BEGIN

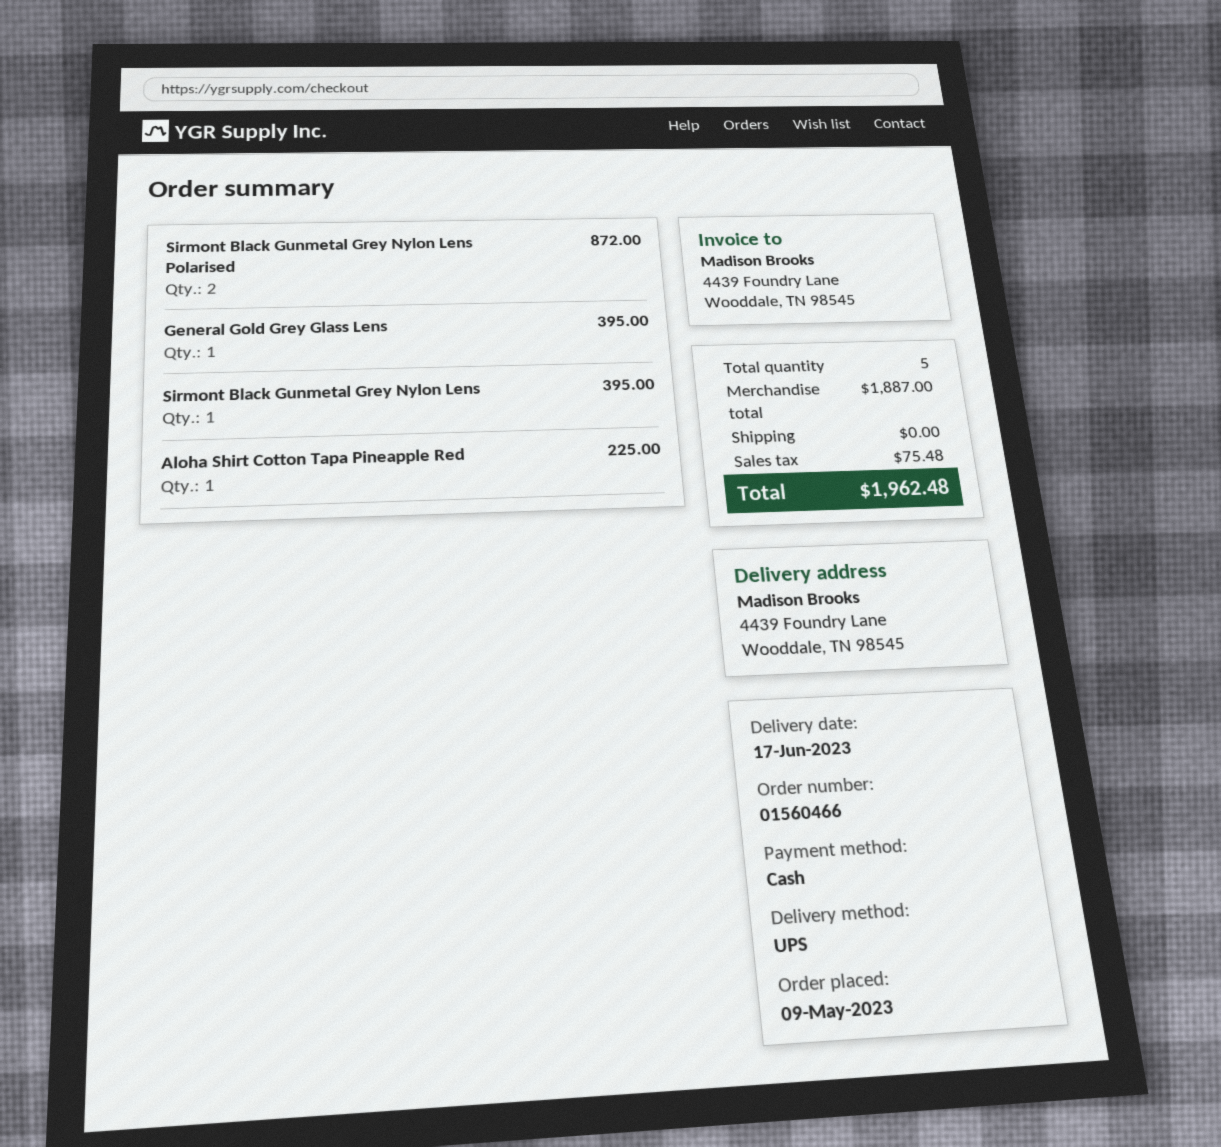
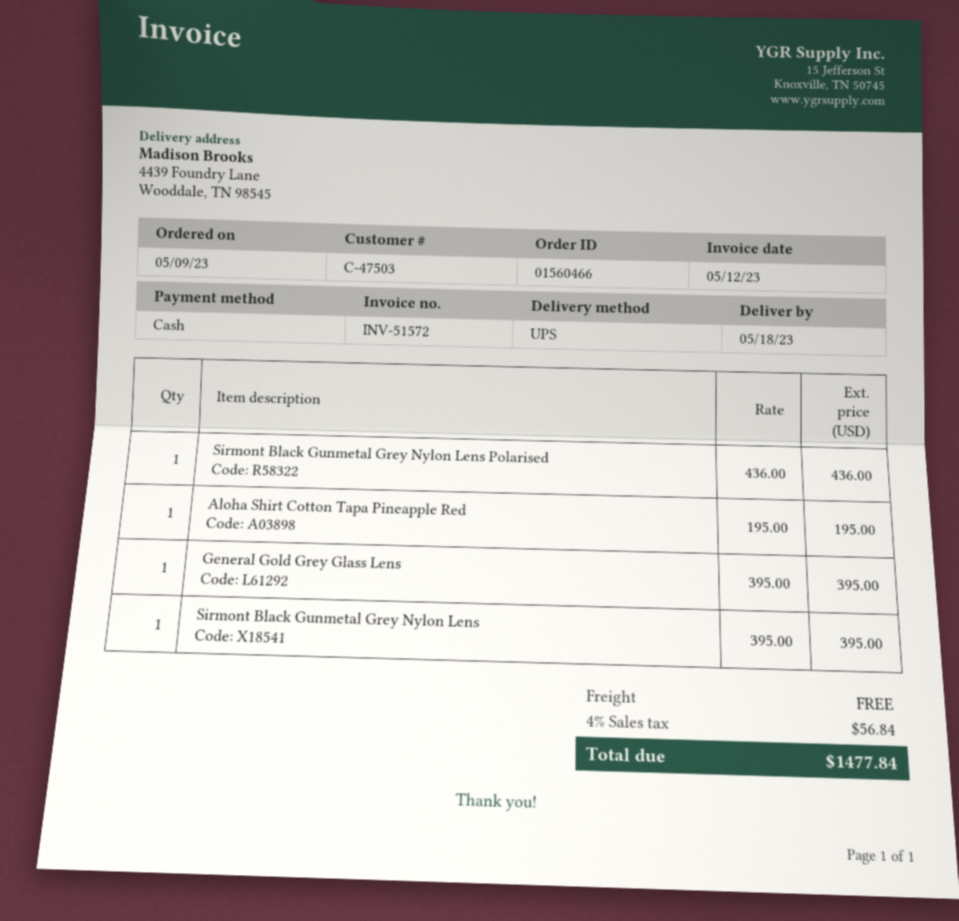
delivery date: 2023-06-17 -> 2023-05-18
Sirmont Black Gunmetal Grey Nylon Lens Polarised: 2 for 872.00 -> 1 for 436.00
Aloha Shirt Cotton Tapa Pineapple Red: 1 for 225.00 -> 1 for 195.00
tax: 75.48 -> 56.84
total: 1962.48 -> 1477.84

END

__Exercise directions__: Copy exactly the lines running from the one that holds "Aloha Shirt Cotton" to the last line of the listing above. Include both of those lines.

__Task result__:
Aloha Shirt Cotton Tapa Pineapple Red: 1 for 225.00 -> 1 for 195.00
tax: 75.48 -> 56.84
total: 1962.48 -> 1477.84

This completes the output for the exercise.